La chiesa di Gropparello non riesce a contenere tutta la folla presente ai funerali dell’ex sindaco Mario Vincenti, tragicamente scomparso domenica durante un’escursione in montagna. La cerimonia si è aperta con la lettera del vescovo Ambrosio, che si è stretto intorno alla famiglia e alla comunità per la dolorosa perdita. I cittadini ricordano Vincenti come “un amministratore sempre disponibile, gentile ed attento”. Un collega e un amico unico, anche a detta dei tanti rappresentanti delle istituzioni politiche piacentine, presenti per dare l’ultimo saluto a Mario.
“Un distacco atroce e improvviso” ha detto nell’omelia don Ludovico Groppi, che celebra il funerale: “L’amore – ha affermato – è un sentimento in cui coesistono forza e debolezza ed è in virtù di quell’amore che si riesce a venirne fuori. L’importante è avere fede e riuscire a tenere viva la speranza della serenità che è la nostra forza”.

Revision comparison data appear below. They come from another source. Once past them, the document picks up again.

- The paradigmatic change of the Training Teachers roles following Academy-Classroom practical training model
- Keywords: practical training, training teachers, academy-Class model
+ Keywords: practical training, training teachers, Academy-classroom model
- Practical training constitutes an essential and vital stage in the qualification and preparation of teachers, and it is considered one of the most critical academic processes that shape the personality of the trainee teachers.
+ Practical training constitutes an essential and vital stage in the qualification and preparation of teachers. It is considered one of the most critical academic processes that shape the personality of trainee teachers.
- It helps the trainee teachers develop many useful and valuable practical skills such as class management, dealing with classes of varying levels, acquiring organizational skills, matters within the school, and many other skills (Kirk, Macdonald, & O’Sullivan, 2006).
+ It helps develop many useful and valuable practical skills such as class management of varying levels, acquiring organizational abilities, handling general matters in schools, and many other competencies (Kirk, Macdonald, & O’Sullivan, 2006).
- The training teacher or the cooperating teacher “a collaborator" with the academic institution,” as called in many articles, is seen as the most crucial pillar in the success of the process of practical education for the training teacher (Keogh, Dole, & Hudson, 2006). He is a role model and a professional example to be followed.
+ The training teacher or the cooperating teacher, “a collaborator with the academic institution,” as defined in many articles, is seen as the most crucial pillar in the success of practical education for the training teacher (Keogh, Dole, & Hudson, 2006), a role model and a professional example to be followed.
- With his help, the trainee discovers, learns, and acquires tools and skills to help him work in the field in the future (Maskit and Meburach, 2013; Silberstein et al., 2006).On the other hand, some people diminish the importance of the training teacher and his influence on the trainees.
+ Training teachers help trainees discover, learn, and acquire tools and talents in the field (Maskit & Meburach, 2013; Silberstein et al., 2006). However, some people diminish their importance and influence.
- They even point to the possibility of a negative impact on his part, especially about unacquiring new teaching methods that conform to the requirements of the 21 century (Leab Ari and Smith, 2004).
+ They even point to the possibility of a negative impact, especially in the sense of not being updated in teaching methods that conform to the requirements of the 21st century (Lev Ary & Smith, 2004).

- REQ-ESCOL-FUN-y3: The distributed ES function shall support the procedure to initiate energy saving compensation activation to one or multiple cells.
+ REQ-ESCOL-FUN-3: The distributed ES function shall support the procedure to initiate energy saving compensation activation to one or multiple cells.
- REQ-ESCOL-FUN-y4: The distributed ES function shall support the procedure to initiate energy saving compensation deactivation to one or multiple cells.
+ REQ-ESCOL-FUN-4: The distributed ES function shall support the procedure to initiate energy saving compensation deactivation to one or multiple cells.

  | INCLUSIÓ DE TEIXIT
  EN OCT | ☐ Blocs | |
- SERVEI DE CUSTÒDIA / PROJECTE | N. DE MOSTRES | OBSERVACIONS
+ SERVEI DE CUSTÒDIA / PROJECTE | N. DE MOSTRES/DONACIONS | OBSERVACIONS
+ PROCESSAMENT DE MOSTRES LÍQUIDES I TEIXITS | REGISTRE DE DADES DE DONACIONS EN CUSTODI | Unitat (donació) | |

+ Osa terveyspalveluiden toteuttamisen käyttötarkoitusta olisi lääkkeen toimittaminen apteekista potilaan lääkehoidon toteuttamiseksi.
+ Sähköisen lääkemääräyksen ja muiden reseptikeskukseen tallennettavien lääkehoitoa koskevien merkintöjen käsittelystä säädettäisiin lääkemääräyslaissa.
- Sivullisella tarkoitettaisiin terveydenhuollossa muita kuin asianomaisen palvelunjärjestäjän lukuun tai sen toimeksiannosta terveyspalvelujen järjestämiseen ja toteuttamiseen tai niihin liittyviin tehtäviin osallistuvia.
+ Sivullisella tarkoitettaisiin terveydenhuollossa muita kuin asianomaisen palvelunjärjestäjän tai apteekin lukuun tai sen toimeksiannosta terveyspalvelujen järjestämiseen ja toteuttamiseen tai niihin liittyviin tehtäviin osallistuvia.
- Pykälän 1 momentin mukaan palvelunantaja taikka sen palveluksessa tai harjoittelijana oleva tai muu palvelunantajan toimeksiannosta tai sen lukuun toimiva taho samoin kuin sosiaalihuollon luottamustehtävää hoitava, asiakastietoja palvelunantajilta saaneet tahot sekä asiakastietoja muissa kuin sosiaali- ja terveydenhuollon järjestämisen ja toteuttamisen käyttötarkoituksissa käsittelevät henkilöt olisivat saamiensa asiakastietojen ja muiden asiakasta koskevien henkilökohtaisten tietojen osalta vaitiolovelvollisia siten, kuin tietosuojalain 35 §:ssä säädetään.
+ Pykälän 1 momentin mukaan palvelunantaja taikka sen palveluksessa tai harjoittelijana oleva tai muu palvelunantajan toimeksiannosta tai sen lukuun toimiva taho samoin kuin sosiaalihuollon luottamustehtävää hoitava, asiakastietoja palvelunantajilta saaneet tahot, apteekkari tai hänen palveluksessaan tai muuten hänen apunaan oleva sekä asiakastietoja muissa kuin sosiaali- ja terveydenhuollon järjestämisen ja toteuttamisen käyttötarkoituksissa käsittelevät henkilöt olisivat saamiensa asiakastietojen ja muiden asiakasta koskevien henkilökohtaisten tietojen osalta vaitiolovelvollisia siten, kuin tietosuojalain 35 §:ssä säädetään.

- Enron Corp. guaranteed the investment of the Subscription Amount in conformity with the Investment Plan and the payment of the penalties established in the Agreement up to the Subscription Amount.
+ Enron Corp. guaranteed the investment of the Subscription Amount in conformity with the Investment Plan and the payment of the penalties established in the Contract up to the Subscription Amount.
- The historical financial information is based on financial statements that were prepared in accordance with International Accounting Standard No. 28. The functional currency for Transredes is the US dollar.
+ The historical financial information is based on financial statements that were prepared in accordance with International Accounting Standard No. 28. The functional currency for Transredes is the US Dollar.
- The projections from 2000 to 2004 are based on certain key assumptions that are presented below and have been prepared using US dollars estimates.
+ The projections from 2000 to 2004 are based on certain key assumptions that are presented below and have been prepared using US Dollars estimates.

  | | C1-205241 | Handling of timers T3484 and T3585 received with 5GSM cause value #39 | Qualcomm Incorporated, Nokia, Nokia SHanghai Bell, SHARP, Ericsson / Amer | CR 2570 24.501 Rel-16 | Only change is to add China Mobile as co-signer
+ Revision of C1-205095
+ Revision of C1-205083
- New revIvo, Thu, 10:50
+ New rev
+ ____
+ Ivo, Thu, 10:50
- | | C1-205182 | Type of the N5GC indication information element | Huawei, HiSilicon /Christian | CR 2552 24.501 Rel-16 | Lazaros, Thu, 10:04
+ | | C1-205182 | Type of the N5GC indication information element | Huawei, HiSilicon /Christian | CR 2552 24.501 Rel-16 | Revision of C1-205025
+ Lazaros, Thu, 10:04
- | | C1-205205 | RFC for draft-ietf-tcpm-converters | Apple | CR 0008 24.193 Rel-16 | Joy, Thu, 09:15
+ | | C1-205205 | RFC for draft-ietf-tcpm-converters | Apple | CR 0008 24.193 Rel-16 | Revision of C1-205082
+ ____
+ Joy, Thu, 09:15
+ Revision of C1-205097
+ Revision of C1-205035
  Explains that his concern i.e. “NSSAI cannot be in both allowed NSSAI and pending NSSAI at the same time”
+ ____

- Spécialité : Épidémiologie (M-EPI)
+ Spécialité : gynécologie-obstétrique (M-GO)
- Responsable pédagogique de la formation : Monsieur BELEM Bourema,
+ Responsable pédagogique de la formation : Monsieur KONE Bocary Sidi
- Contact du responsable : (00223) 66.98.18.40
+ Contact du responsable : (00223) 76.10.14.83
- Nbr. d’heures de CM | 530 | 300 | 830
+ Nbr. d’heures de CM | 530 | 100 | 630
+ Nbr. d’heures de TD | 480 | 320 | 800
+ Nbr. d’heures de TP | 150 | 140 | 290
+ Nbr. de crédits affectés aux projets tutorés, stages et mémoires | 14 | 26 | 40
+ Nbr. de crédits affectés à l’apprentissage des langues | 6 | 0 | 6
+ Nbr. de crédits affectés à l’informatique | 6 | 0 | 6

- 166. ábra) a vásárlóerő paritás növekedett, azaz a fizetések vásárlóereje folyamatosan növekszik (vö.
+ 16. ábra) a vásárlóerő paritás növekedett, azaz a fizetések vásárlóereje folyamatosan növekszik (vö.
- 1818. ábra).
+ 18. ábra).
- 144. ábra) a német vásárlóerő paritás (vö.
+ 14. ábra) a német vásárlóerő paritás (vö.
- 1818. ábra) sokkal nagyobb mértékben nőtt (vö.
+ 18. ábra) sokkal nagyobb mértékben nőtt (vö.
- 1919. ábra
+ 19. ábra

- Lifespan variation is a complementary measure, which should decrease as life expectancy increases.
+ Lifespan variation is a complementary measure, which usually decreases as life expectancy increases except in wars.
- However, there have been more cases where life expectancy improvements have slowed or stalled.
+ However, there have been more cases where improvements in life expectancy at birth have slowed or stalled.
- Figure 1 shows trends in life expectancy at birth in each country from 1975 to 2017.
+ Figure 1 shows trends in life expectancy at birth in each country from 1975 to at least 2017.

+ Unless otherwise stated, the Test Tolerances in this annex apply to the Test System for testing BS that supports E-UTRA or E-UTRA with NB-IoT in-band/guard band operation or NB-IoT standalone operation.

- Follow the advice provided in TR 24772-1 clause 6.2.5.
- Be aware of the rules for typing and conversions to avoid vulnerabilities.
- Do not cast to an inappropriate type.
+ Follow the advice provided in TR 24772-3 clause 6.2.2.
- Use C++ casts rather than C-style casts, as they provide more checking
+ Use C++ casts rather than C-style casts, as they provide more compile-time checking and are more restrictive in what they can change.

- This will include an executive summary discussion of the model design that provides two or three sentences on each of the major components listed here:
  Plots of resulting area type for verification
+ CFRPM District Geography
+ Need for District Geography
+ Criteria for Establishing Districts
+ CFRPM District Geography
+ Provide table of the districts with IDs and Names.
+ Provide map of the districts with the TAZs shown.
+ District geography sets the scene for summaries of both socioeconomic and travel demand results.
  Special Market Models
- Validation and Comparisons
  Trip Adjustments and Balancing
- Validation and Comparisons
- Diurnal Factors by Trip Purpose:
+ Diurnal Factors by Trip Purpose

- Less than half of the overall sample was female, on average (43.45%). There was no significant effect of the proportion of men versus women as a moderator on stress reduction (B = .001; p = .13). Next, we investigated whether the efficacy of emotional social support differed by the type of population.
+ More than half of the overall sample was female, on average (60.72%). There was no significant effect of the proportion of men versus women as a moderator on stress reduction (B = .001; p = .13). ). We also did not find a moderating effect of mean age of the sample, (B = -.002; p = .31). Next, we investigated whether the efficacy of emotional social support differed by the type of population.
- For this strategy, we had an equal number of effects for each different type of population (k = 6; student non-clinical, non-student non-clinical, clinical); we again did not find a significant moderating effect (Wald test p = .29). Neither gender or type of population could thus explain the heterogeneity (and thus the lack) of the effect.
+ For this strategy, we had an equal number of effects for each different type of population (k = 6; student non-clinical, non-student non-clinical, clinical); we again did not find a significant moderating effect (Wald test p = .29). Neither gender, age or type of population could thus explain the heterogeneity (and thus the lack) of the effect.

“È profondo il cordoglio di tutta la comunità che piange un padre e un marito esemplare, un politico competente, una persona sensibile che amava l’ambiente”. Il sindaco Ghittoni ricorda con queste parole Mario Vincenti, di fronte a una chiesa gremita: “Se ne va un uomo grande, è una perdita amara come si legge nei nostri volti solcati dalla lacrime. La sera è arrivata troppo presto, ma il raggio di sole che ha illuminato la vita di Mario è bastato a rendere immensa la gratitudine della sua gente”.
Ultima lettura la preghiera di chi ama la montagna, molto cara all’ex primo cittadino.
Ultima lettura la preghiera di chi ama la montagna, molto cara all’ex primo cittadino.